Beth Israel hired the Reconstructionist-ordained Holtzman despite the fact that it was a Conservative synagogue. The executive vice president of the Conservative Rabbinical Assembly, Rabbi Wolfe Kelman, described the appointment as "an historical breakthrough and simply fantastic", and felt that other synagogues would be encouraged to follow suit. At the time, the Rabbinical Assembly did not accept women as members, and the Conservative movement did not ordain its first woman rabbi—Amy Eilberg—until 1985. The hiring of a non-Conservative rabbi in itself was not unusual, however; due in part to a shortage of Conservative rabbis, a fifth of all Conservative synagogues in the U.S. had non-Conservative rabbis in place. While Holtzman believed in the tenets of the Reconstructionist movement, she said that members of the congregation could choose to follow either traditional or nontraditional ideas.

Beth Israel's membership was 125 families by 1983, and the synagogue building also housed B'nai B'rith and Hadassah chapters. Holtzman served at Beth Israel until 1985, when her contract was up for renegotiation. She had been living in Philadelphia and commuting to Coatesville for several years; although she and her lesbian partner had had an open commitment ceremony in Philadelphia, she had not yet come out to her congregation (but despite living something of a double life, she had enjoyed her time with the synagogue and found it very rewarding). Now she informed Beth Israel's board of directors that she and her partner were planning to have children and that she wanted co-parenting leave, and by her subsequent account, each board member privately indicated they were okay with this but that the other board members were not ready for such a development. She left the synagogue and later that year became spiritual leader of Beth Ahavah, an LGBT congregation in Center City, Philadelphia.

==Events since 1985==
Holtzman was succeeded as rabbi in 1985 by Michael Charney. The son and grandson of rabbis, he was ordained at the Reform Hebrew Union College-Jewish Institute of Religion in Cincinnati, and served congregations in Clearwater, Florida and Bowie, Maryland before coming to Beth Israel. While serving at Beth Israel, he also work as a chaplain at Norristown State Hospital, and taught Hebrew at Arcadia University. Charney retired in 2015, though continued to instruct Bar and bat mitzvah candidates, and died in 2019.

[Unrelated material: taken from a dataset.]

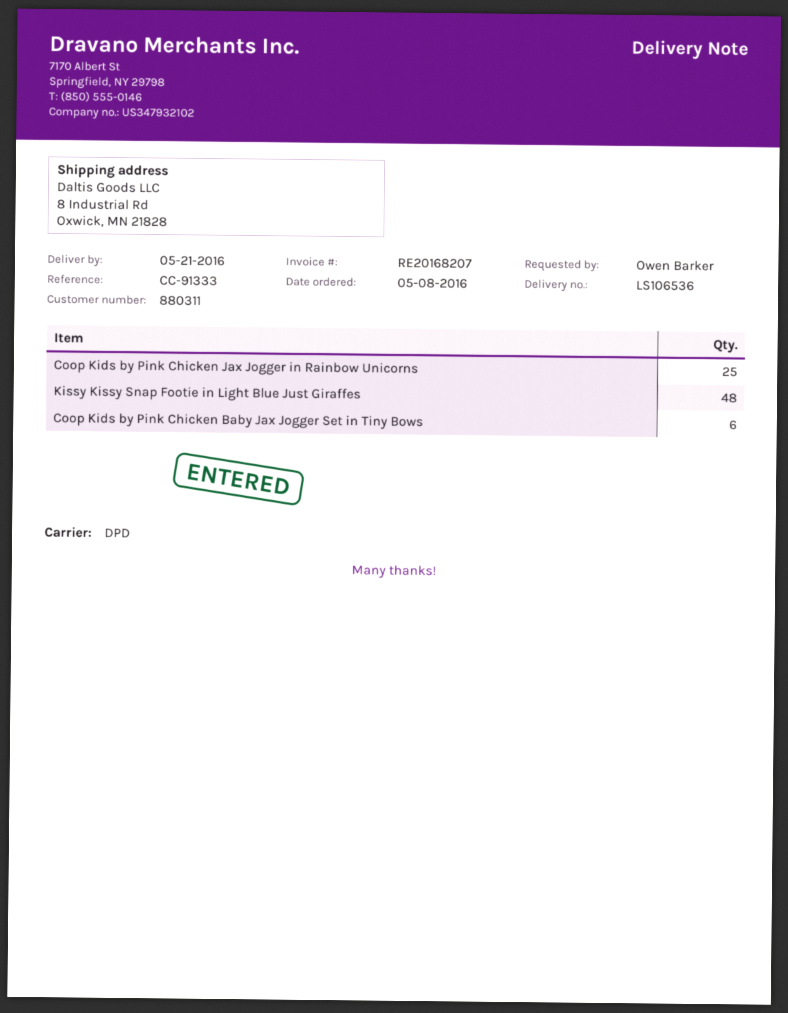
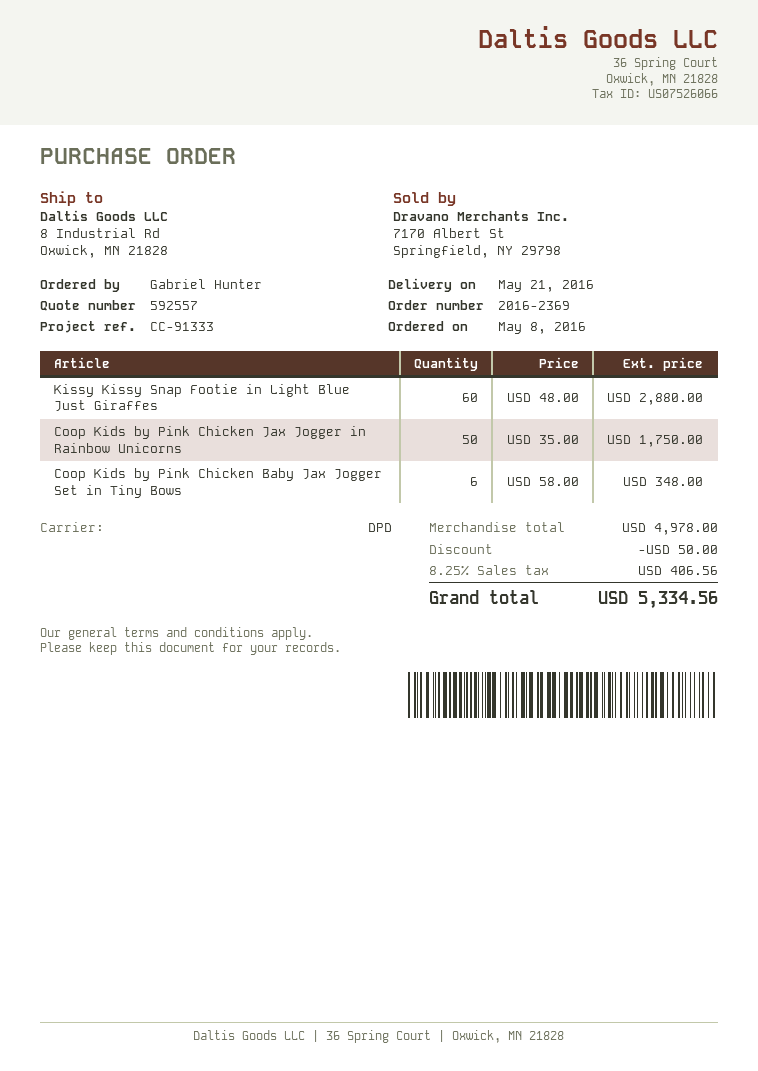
ordered by: Owen Barker -> Gabriel Hunter
Coop Kids by Pink Chicken Jax Jogger in Rainbow Unicorns: 25 -> 50
Kissy Kissy Snap Footie in Light Blue Just Giraffes: 48 -> 60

The congregation purchased its current property at 385 Pottstown Pike (Route 100) in Upper Uwchlan Township in 1989. Construction on a new synagogue building there began in 1994 and completed in 1995. Designed by Callori Architects, the 30000 sqft facility houses a sanctuary, chapel/library, and school wing. Behind the school wing is a Holocaust memorial garden.

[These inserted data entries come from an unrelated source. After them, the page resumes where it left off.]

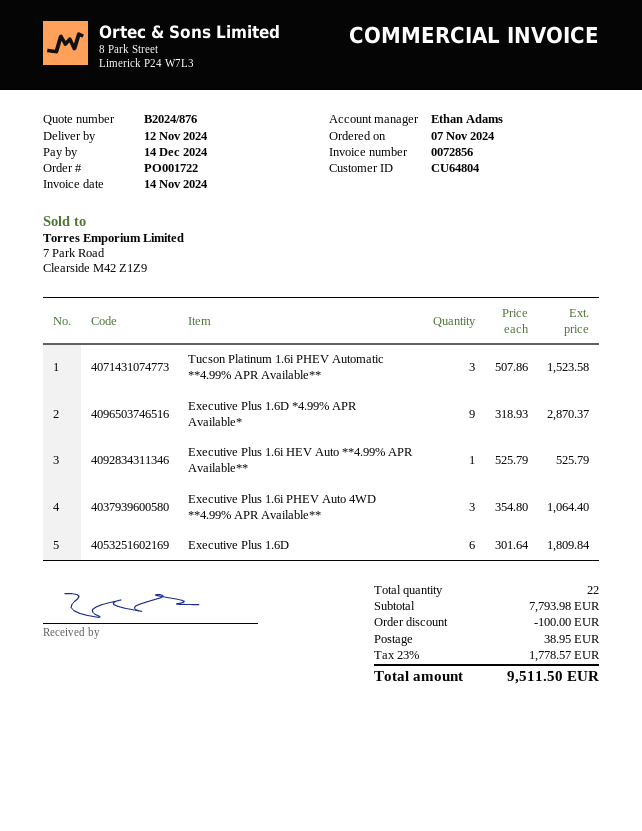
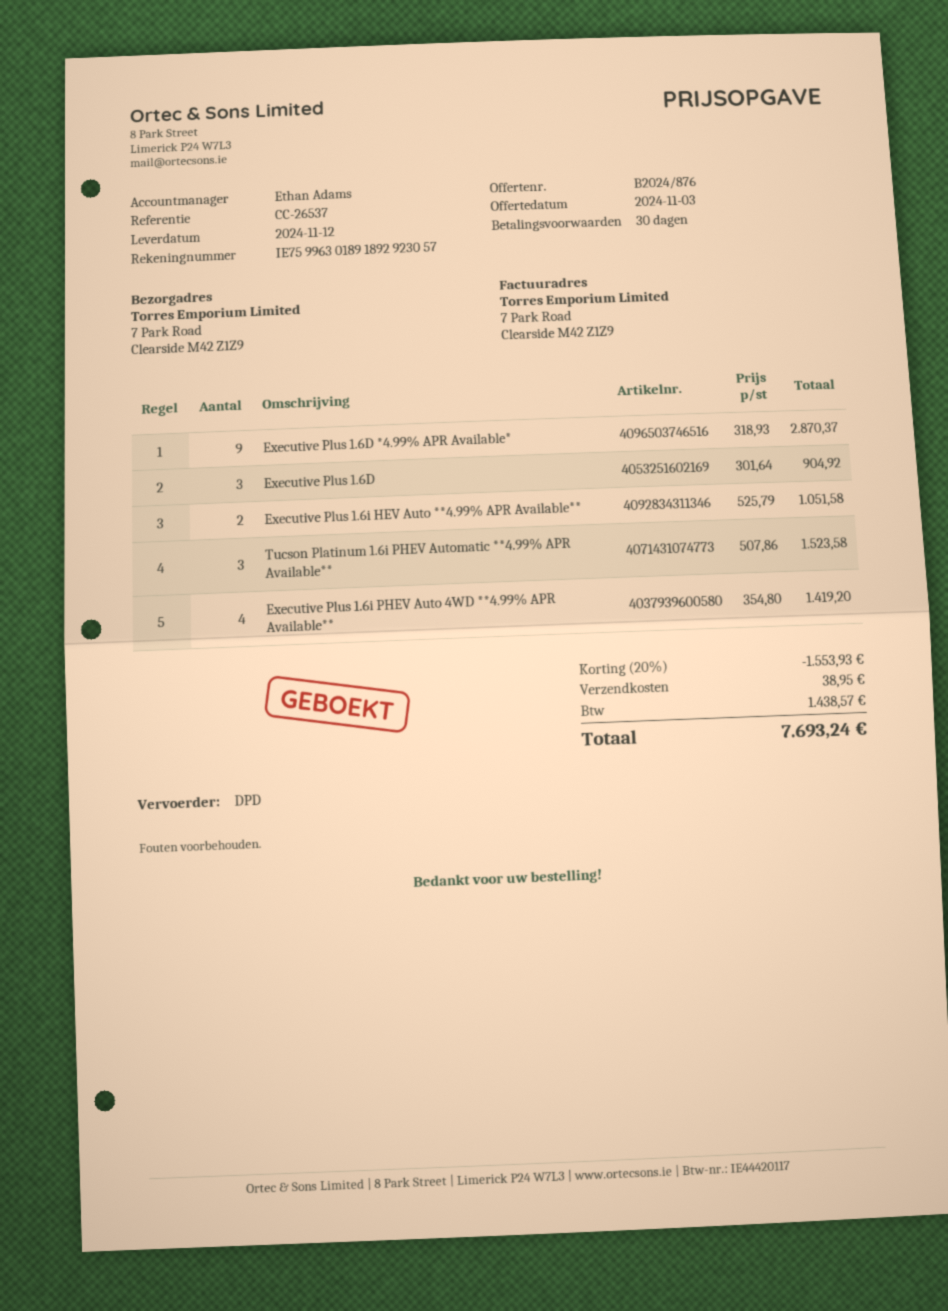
Executive Plus 1.6i HEV Auto **4.99% APR Available**: 1 x 525.79 = 525.79 -> 2 x 525.79 = 1051.58
Executive Plus 1.6i PHEV Auto 4WD **4.99% APR Available**: 3 x 354.80 = 1064.40 -> 4 x 354.80 = 1419.20
Executive Plus 1.6D: 6 x 301.64 = 1809.84 -> 3 x 301.64 = 904.92
discount: 100.00 -> 1553.93
tax: 1778.57 -> 1438.57
total: 9511.50 -> 7693.24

Jon Cutler became the rabbi of Beth Israel in 2015. A native of Philadelphia, he graduated from Temple University in with a Masters of Arts in Religious Studies, and was ordained by the Reconstructionist Rabbinical College. He then earned his Doctor of Ministry (Counseling) from Hebrew Union College-Jewish Institute of Religion. He previously served in congregations in Flemington, New Jersey and Warrington, Pennsylvania. Cutler also had a long career as a chaplain for the U.S. Navy and Marines, retiring as a Naval Reserve captain on April 30, 2017, 32 years to the day after his original commission.

A member of the United Synagogue of Conservative Judaism, it holds services Friday evenings, Shabbat mornings, and on Jewish holidays.